- _Exercise goal_: Give back only the lines in the records below from the one with "[556,1361,568,1371] ..* -> (98, 1514) //" to the one with "[224,1381,347,1395] ..* Rehospitalized", both inclusive, word for word.

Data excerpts
....

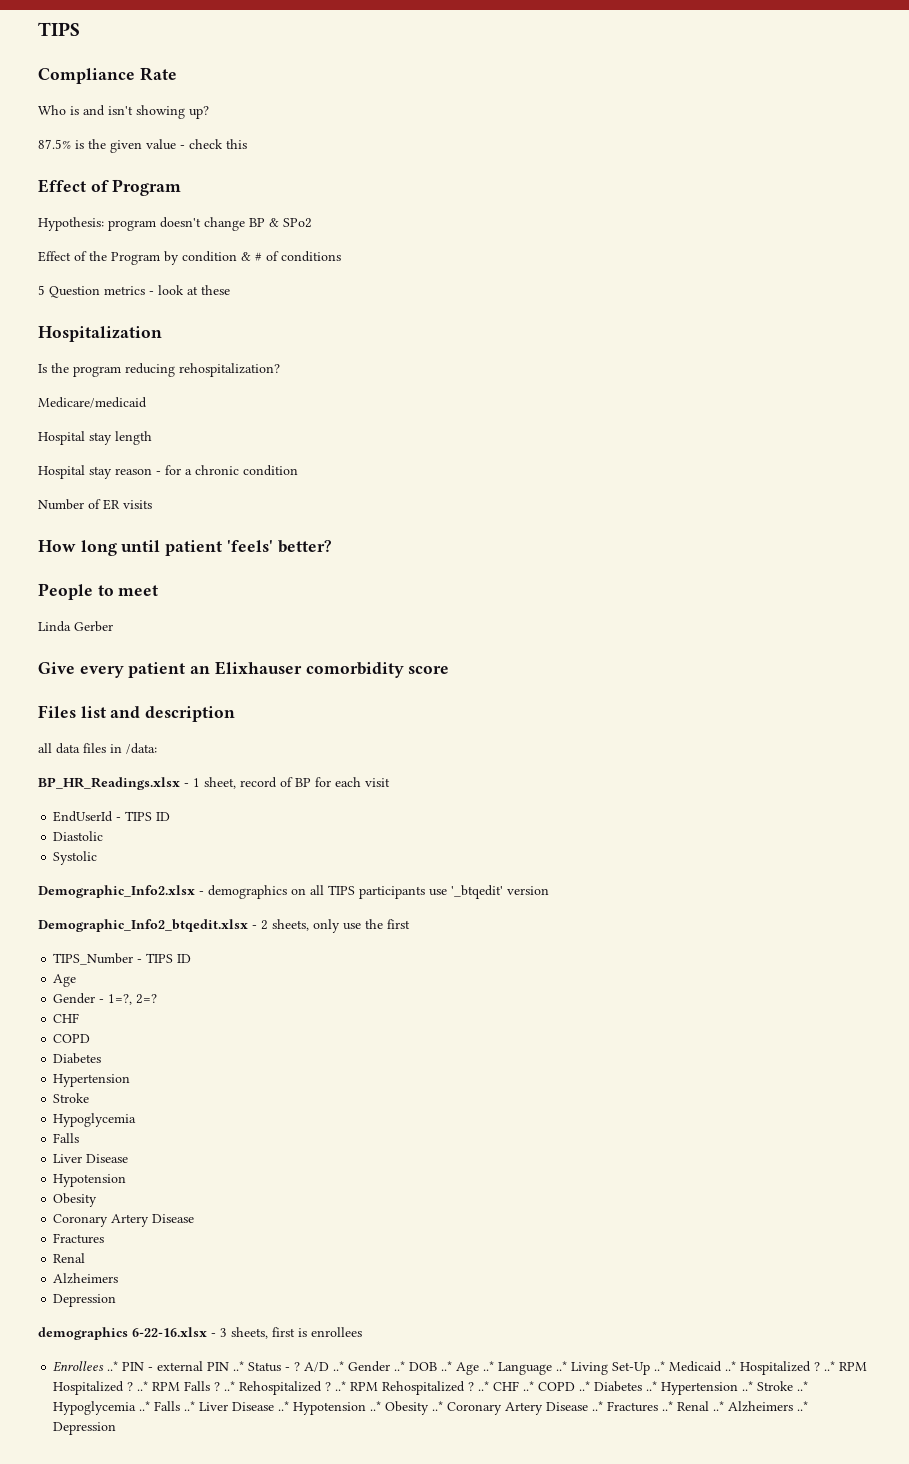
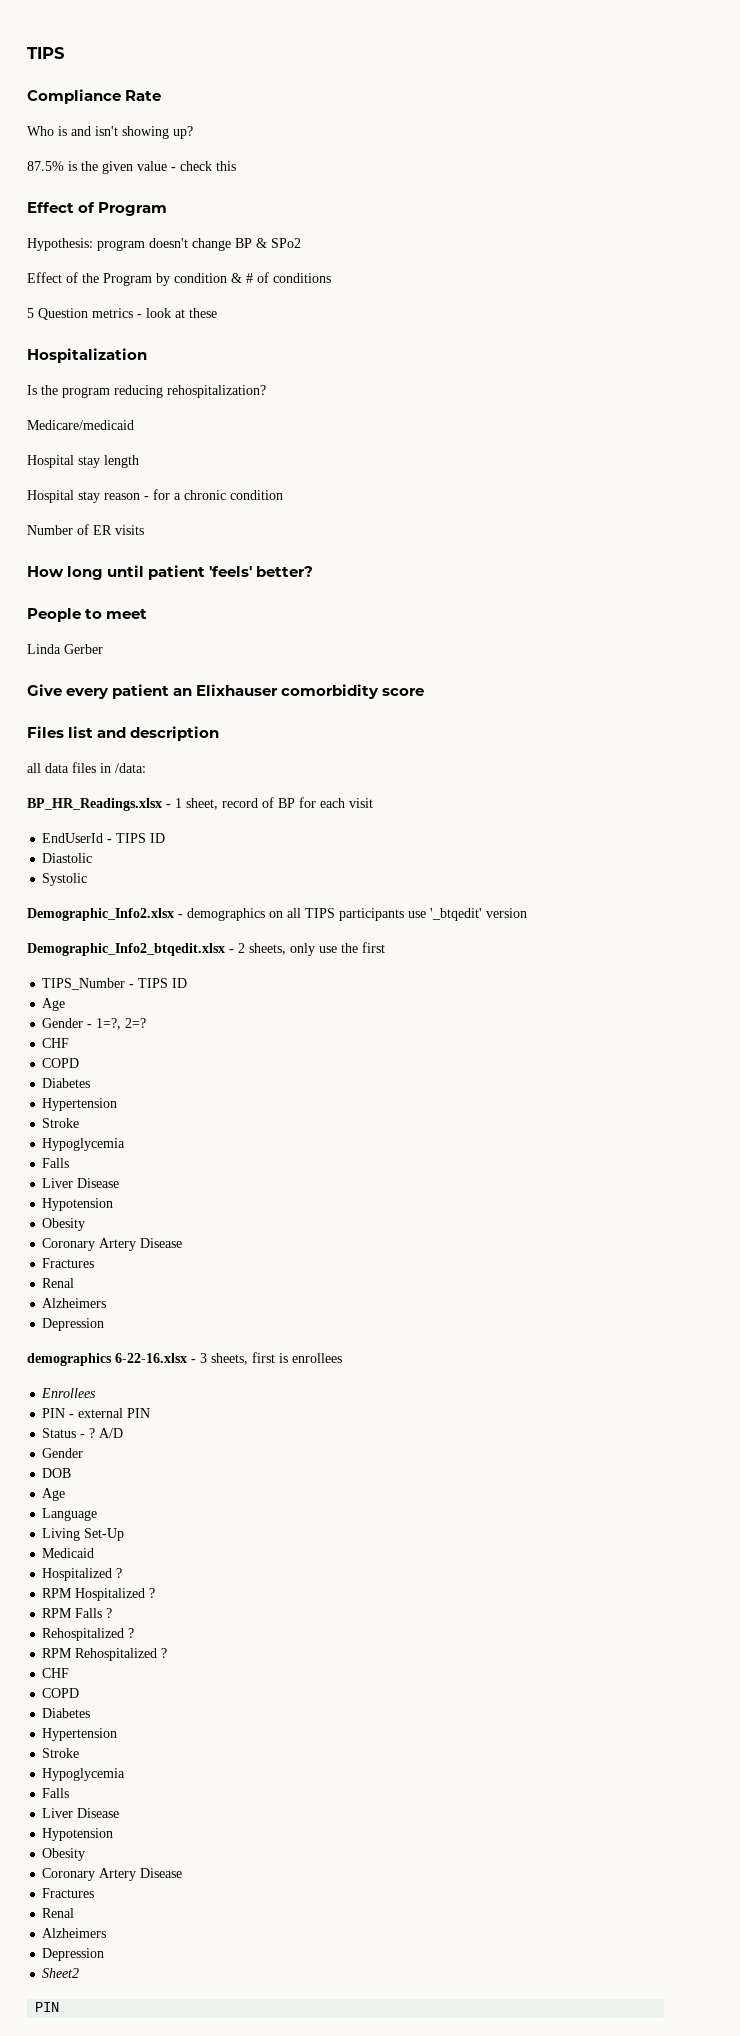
[107,1361,119,1371] ..* -> (97, 1393) //
[233,1361,245,1371] ..* -> (151, 1413) //
[333,1361,406,1372] ..* Gender ..* -> [42,1448,84,1458] // Gender //
[441,1361,495,1375] ..* Age ..* -> [42,1488,66,1501] // Age //
[556,1361,568,1371] ..* -> (98, 1514) //
[654,1361,666,1371] ..* -> (125, 1534) //
[725,1361,836,1375] ..* Hospitalized ? ..* -> [42,1568,123,1581] // Hospitalized ? //
[137,1381,149,1391] ..* -> (156, 1593) //
[224,1381,347,1395] ..* Rehospitalized ? ..* -> [42,1628,135,1641] // Rehospitalized ? //
[478,1381,809,1395] [53,1401,809,1415] [53,1422,117,1435] ..* CHF ..* COPD ..* Diabetes ..* Hypertension ..* Stroke ..* Hypoglycemia ..* Falls ..* Liver Disease ..* Hypotension ..* Obesity ..* Coronary Artery Disease ..* Fractures ..* Renal ..* Alzheimers ..* Depression -> [42,1668,70,1678] [42,1688,80,1698] [42,1708,91,1718] [42,1728,118,1741] [42,1748,80,1758] [42,1768,126,1781] [42,1788,70,1798] [42,1808,120,1818] [42,1828,114,1841] [42,1848,86,1861] [42,1868,183,1881] [42,1888,95,1898] [42,1908,75,1918] [42,1928,107,1938] [42,1948,105,1961] [42,1968,80,1978] [35,2002,60,2012] // CHF // COPD // Diabetes // Hypertension // Stroke // Hypoglycemia // Falls // Liver Disease // Hypotension // Obesity // Coronary Artery Disease // Fractures // Renal // Alzheimers // Depression // Sheet2 // PIN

....

- _Problem solution_:
[556,1361,568,1371] ..* -> (98, 1514) //
[654,1361,666,1371] ..* -> (125, 1534) //
[725,1361,836,1375] ..* Hospitalized ? ..* -> [42,1568,123,1581] // Hospitalized ? //
[137,1381,149,1391] ..* -> (156, 1593) //
[224,1381,347,1395] ..* Rehospitalized ? ..* -> [42,1628,135,1641] // Rehospitalized ? //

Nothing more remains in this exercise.